■ DESCRIPTION OF THE TASK:
Find the lines in the records below that contain "this", and report each of them.

■ RECORD EXCERPTS:
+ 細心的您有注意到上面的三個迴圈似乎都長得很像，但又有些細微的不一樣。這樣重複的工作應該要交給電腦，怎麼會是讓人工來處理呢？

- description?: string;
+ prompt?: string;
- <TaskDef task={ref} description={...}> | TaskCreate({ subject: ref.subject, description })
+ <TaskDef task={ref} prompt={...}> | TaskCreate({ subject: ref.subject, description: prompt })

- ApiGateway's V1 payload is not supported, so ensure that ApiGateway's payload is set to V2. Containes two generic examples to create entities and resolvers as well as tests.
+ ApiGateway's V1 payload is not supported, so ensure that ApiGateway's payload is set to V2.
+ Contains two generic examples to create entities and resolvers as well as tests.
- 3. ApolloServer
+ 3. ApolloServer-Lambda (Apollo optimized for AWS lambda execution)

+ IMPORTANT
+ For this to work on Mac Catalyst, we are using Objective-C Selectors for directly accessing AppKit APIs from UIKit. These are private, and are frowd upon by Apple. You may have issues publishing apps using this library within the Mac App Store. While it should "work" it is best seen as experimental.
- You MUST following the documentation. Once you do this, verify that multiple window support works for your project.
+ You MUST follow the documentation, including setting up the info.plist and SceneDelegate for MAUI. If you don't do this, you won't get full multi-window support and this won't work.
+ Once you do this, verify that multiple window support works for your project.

■ EXERCISE ANSWER:
+ For this to work on Mac Catalyst, we are using Objective-C Selectors for directly accessing AppKit APIs from UIKit. These are private, and are frowd upon by Apple. You may have issues publishing apps using this library within the Mac App Store. While it should "work" it is best seen as experimental.
- You MUST following the documentation. Once you do this, verify that multiple window support works for your project.
+ You MUST follow the documentation, including setting up the info.plist and SceneDelegate for MAUI. If you don't do this, you won't get full multi-window support and this won't work.
+ Once you do this, verify that multiple window support works for your project.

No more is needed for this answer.